- Neervalur Neervalur, Kanchipuram district, Tamil Nadu
- Coordinates: 12°52′42″N 79°47′12″E﻿ / ﻿12.8783°N 79.7868°E
- Country: India
- State: Tamil Nadu
- Elevation: 89.72 m (294.4 ft)

Languages
- • Official: Tamil
- Time zone: UTC+5:30 (IST)
- PIN: 631561
- Vehicle registration: TN-21

= Neervalur =

Neighbourhood in Kanchipuram district, Tamil Nadu, India

Neervalur is a village located around 15 km from Kanchipuram, in the Indian state of Tamil Nadu.

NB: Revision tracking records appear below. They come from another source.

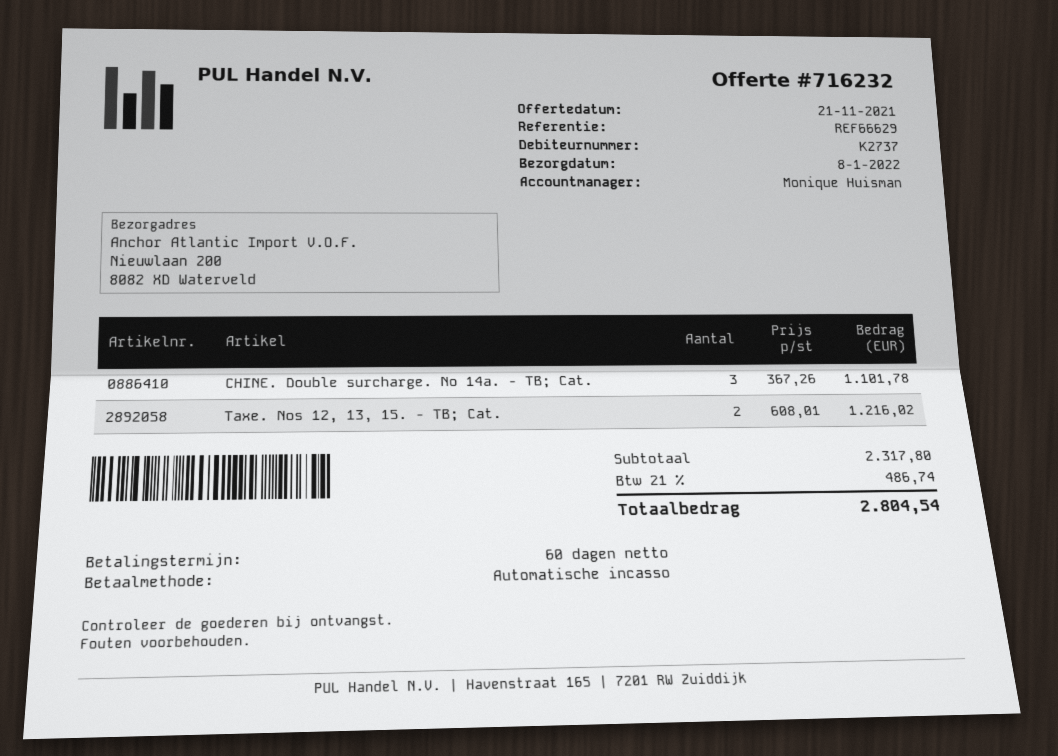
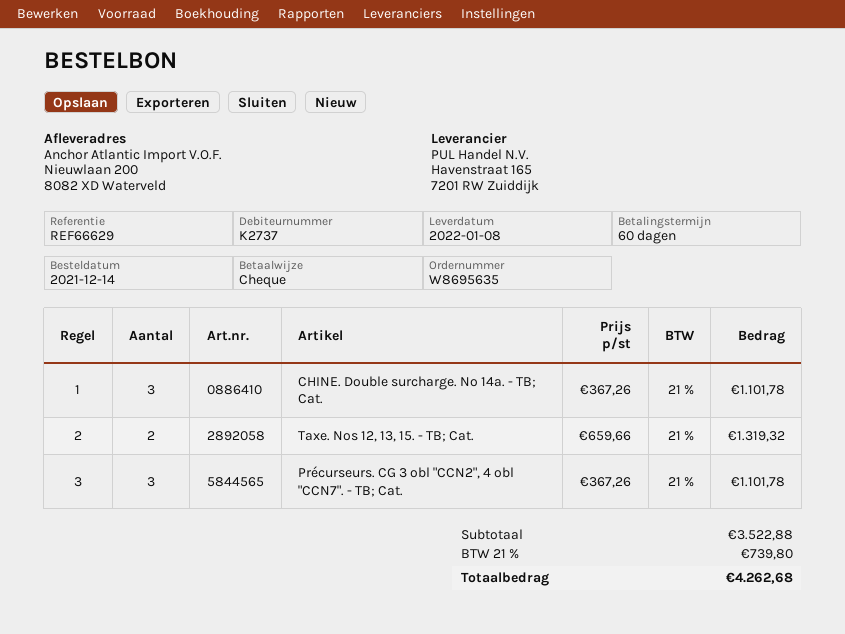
payment method: direct debit -> cheque
Taxe. Nos 12, 13, 15. - TB; Cat.: 2 x 608.01 = 1216.02 -> 2 x 659.66 = 1319.32
Précurseurs. CG 3 obl "CCN2", 4 obl "CCN7". - TB; Cat.: none -> 3 x 367.26 = 1101.78
subtotal: 2317.80 -> 3522.88
tax: 21% = 486.74 -> 21% = 739.80
total: 2804.54 -> 4262.68

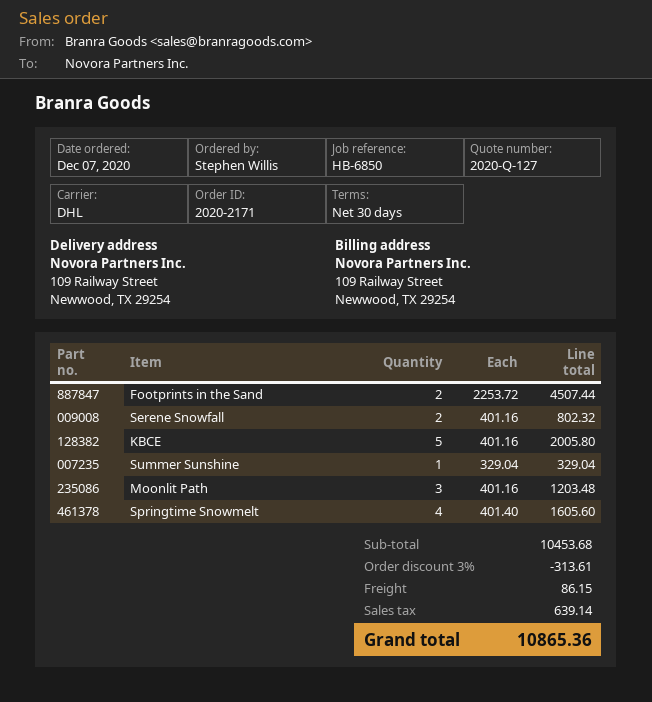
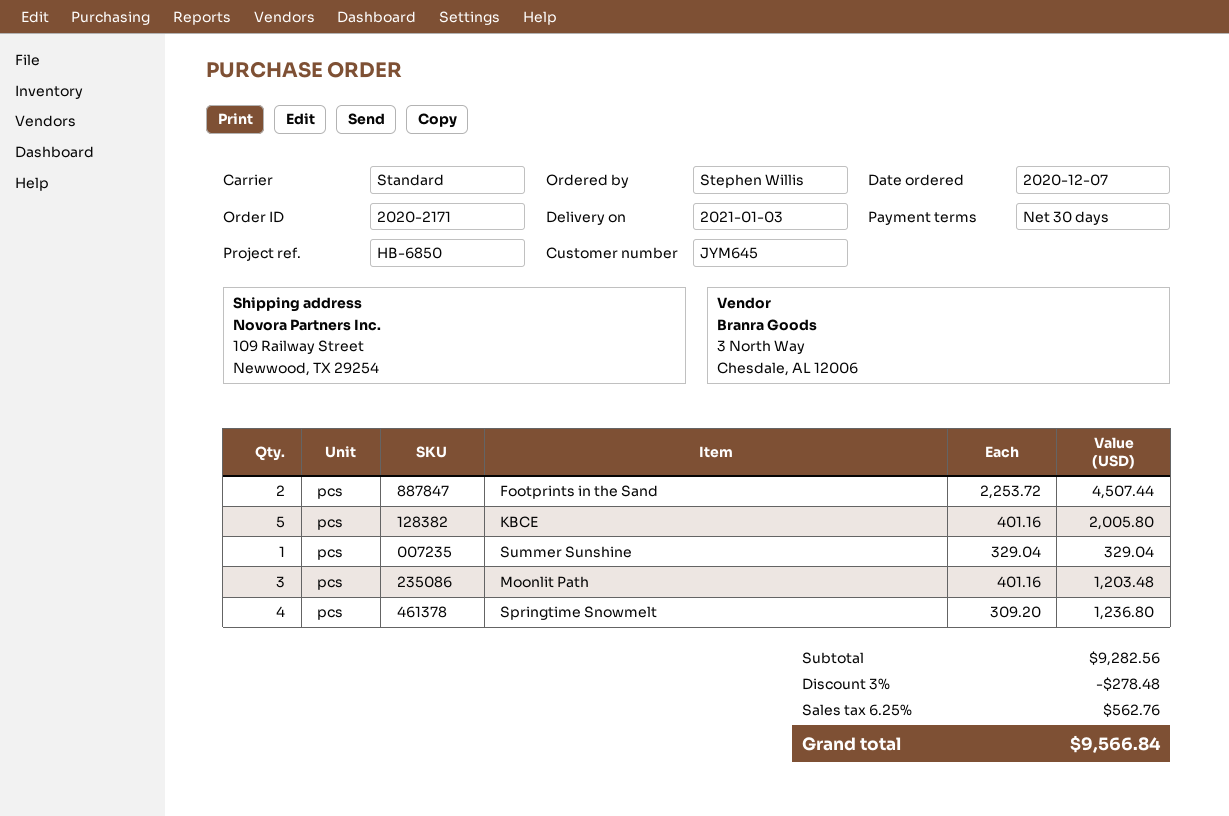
shipping method: DHL -> standard
Serene Snowfall: 2 x 401.16 = 802.32 -> none
Springtime Snowmelt: 4 x 401.40 = 1605.60 -> 4 x 309.20 = 1236.80
subtotal: 10453.68 -> 9282.56
discount: 3% = 313.61 -> 3% = 278.48
shipping: 86.15 -> none
tax: 639.14 -> 562.76
total: 10865.36 -> 9566.84

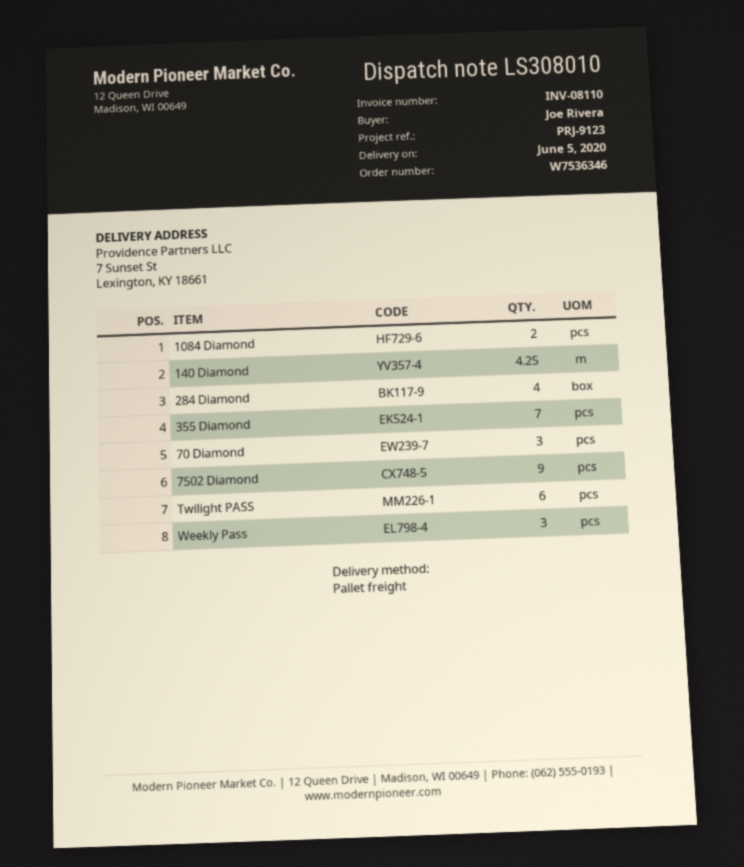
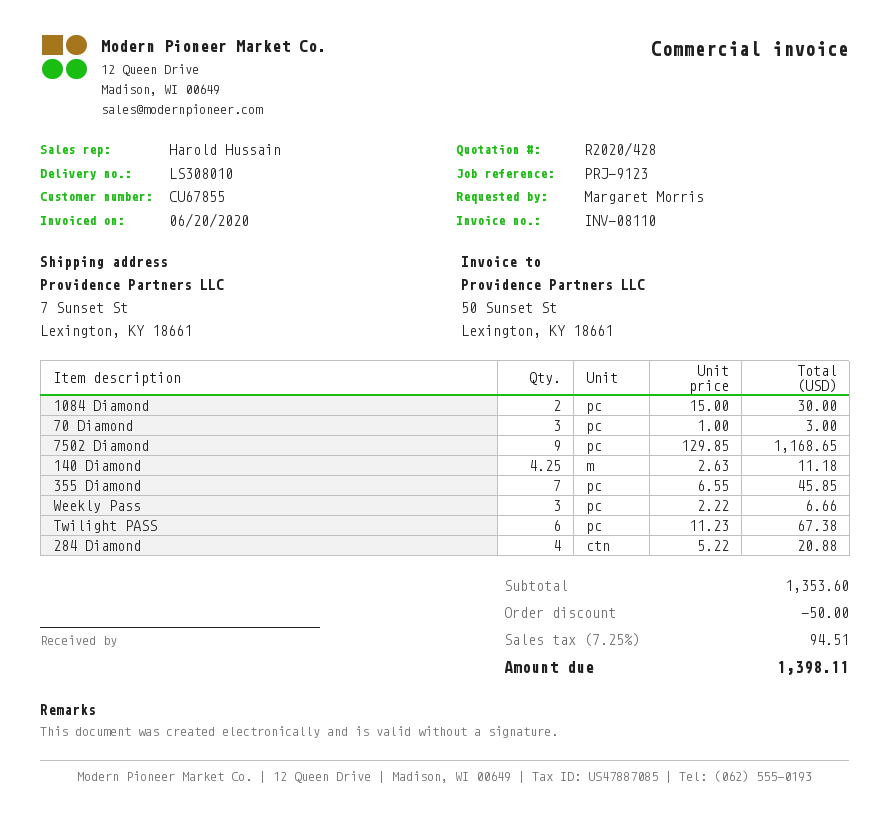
ordered by: Joe Rivera -> Margaret Morris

It is known for its Veetrirundha Lakshmi Narayana Perumal Temple which is stated to be 500 years old. This temple is maintained under the control of Hindu Religious and Charitable Endowments Department, Government of Tamil Nadu. This temple also has a shrine for Lord Jwala Narasimha.

== Legend ==
It was also known as Sri Bashyapuram in the past, a reference to Sri Bhashya written by Saint Ramanuja. Even today, the temple comes under the control of Ahobila Mutt.

== Notable people ==
The village was the birthplace of Vai. Mu. Kothainayaki Ammal (1901-1960), a Tamil writer, novelist, and journalist t who was the first woman to occupy the editorial board of a Tamil magazine.